Work request:
Lines in the listing below that contain the string "canvas" are to be found and copied.

Exercise data:
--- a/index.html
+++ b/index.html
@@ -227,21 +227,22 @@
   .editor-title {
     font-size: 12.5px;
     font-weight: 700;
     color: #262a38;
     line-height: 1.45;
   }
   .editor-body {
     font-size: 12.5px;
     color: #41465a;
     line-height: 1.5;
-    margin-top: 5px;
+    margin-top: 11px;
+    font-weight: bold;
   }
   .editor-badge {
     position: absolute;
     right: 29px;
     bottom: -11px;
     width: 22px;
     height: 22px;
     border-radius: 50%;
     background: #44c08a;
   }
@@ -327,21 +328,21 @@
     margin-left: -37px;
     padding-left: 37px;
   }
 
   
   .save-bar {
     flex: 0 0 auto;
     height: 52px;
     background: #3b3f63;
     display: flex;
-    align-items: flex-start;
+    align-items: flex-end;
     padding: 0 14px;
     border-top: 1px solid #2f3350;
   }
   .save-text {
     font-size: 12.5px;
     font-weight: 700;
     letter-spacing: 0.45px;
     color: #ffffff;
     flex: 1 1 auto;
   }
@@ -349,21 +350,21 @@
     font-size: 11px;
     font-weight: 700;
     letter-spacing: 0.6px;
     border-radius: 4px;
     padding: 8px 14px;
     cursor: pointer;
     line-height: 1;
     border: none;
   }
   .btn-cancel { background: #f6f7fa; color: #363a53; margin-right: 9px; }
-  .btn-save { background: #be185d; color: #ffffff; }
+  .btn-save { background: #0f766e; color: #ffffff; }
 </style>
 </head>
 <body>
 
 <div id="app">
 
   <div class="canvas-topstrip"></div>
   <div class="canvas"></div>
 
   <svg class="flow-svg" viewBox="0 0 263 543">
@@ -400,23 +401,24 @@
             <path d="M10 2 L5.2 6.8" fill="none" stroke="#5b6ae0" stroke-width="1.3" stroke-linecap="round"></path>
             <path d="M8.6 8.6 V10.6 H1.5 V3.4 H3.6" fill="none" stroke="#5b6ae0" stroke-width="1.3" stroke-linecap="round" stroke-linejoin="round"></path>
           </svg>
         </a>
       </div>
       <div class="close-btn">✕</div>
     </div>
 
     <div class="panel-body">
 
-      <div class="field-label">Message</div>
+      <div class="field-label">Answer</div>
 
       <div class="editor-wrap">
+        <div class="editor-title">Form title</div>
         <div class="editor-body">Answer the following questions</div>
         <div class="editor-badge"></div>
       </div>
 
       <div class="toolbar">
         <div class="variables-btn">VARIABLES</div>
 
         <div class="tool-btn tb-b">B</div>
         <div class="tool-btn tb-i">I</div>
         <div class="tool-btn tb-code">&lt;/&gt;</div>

==

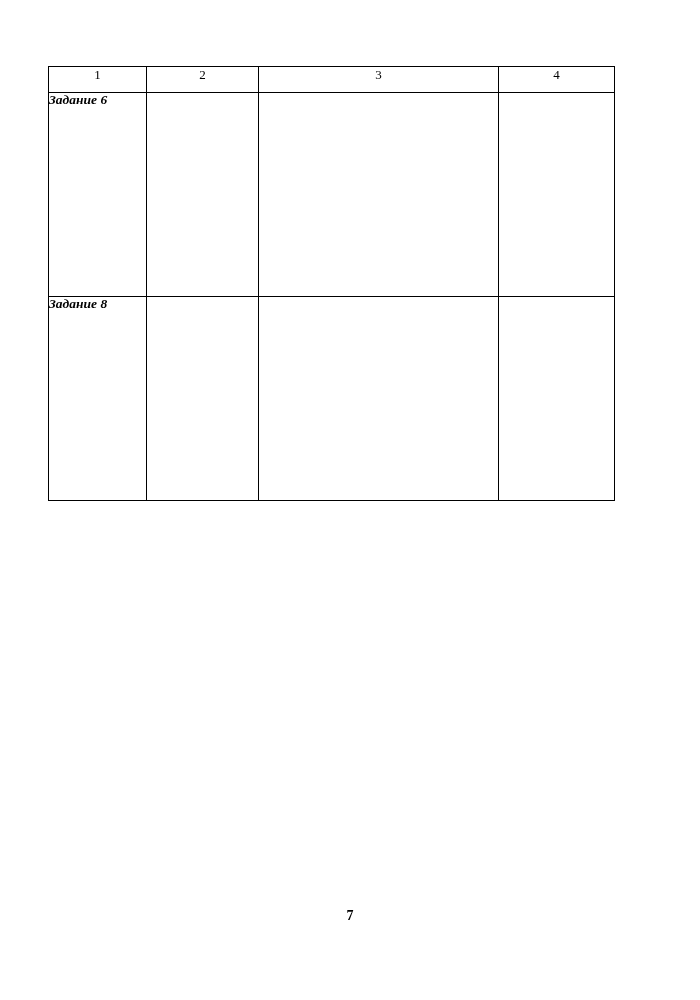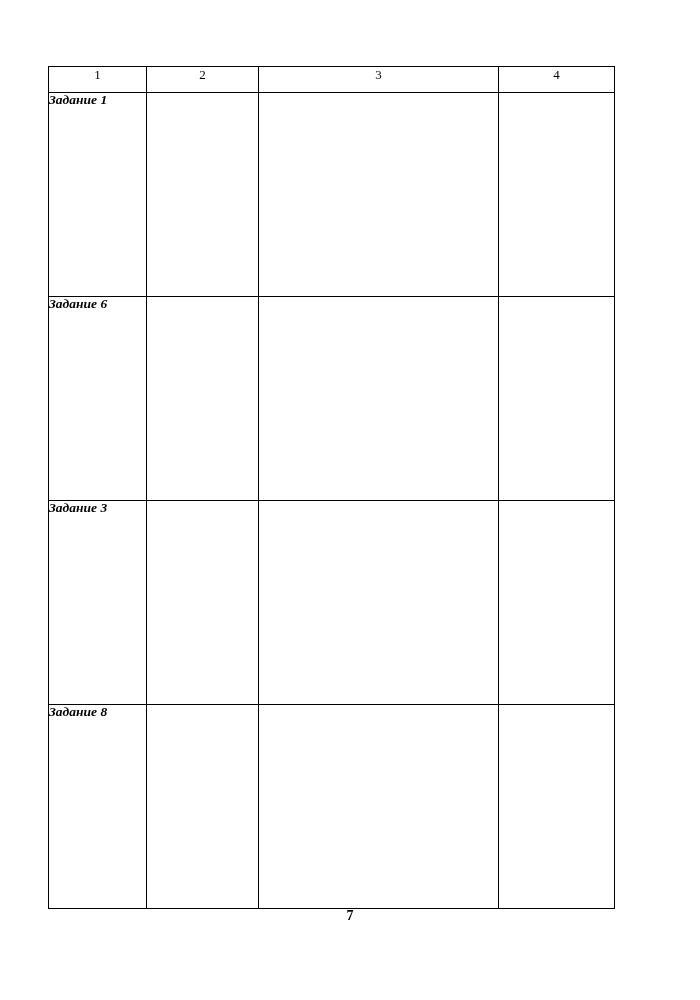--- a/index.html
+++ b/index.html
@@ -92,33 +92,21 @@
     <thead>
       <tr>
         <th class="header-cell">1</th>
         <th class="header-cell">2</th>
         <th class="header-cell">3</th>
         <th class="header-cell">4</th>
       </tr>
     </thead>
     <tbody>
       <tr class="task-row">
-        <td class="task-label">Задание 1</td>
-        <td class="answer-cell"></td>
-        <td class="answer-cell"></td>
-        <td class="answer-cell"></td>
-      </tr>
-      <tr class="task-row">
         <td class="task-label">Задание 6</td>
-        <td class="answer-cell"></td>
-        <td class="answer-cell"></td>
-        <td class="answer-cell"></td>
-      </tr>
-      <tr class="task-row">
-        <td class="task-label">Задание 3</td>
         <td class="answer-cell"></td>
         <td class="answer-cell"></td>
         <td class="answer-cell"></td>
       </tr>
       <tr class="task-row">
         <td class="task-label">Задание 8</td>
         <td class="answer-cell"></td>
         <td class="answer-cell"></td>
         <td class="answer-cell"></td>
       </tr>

==

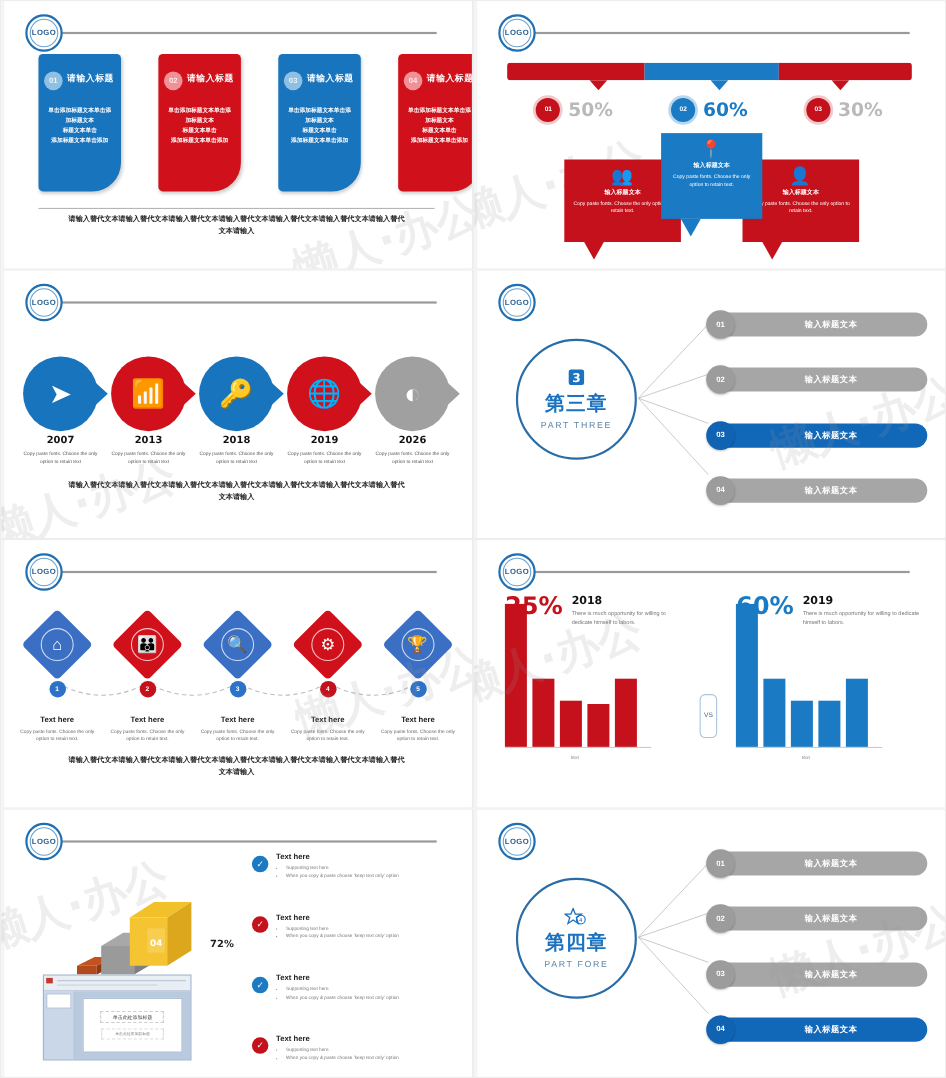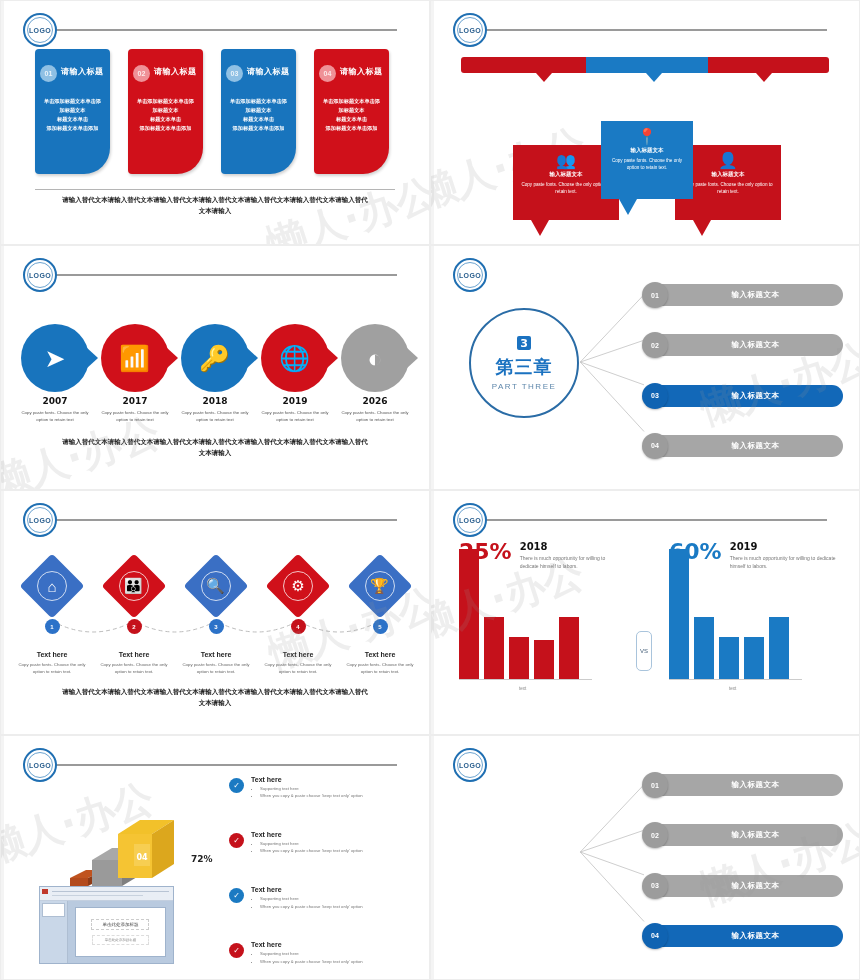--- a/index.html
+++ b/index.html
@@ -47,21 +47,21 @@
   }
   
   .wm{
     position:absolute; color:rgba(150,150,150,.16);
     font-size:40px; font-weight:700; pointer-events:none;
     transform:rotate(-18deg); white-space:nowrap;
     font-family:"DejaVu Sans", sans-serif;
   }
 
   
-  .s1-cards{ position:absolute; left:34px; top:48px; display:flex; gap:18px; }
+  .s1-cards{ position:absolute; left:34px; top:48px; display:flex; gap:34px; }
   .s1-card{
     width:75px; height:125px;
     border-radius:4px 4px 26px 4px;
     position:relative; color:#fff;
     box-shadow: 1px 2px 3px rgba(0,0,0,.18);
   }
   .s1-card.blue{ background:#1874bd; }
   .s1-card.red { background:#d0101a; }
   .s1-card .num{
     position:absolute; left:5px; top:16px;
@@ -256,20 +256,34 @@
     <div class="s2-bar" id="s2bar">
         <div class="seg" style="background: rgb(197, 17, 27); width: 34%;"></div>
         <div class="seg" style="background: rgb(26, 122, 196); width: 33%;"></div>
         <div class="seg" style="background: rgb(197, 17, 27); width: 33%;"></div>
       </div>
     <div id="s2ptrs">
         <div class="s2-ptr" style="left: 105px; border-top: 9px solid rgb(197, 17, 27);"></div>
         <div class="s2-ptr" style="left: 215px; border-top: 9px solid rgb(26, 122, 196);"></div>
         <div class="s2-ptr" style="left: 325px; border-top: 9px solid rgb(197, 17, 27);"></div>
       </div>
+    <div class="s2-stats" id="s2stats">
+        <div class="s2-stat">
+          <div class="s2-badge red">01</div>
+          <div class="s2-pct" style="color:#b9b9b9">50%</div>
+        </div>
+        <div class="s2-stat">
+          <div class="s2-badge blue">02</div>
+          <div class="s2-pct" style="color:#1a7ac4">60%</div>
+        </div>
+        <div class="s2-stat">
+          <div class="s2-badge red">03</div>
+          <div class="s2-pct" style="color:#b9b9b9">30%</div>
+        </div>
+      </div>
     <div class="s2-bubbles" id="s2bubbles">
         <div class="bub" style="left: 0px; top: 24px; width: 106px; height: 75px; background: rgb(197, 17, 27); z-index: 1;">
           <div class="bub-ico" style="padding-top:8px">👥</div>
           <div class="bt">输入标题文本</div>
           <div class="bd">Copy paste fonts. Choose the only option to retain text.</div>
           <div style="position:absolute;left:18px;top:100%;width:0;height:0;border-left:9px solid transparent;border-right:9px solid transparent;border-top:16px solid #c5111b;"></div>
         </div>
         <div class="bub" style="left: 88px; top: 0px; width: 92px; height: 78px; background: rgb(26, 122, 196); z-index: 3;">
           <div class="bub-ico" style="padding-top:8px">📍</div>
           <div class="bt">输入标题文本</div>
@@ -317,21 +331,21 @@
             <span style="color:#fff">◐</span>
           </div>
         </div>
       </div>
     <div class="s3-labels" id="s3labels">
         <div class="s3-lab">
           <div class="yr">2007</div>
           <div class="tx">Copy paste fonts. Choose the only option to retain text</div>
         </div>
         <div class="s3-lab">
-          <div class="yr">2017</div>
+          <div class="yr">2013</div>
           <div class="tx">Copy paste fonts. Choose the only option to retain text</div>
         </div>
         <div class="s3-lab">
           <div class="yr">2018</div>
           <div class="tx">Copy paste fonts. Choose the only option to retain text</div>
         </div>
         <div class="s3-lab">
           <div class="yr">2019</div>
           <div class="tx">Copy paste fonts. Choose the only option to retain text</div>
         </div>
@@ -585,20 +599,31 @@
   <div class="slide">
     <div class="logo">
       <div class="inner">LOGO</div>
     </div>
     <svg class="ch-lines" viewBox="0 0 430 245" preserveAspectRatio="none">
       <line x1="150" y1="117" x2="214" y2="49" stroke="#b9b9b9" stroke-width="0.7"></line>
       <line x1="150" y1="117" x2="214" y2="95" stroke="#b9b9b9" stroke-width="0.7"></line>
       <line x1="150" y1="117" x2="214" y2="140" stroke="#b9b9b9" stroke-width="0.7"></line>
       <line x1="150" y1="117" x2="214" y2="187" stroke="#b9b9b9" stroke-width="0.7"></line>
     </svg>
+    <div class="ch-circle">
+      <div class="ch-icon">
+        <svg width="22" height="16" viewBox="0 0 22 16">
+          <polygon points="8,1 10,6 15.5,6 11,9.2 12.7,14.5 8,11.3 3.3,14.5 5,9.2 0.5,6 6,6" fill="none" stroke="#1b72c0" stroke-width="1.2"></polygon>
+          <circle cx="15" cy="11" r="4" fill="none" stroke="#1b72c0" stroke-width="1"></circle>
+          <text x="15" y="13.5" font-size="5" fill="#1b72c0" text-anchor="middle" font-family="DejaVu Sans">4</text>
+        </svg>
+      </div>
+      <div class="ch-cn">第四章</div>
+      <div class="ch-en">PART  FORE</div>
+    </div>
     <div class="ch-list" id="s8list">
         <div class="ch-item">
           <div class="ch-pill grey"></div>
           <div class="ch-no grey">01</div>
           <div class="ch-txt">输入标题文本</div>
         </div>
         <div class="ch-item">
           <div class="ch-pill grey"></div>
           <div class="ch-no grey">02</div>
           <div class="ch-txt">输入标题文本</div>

Response to this task:
   <div class="canvas-topstrip"></div>
   <div class="canvas"></div>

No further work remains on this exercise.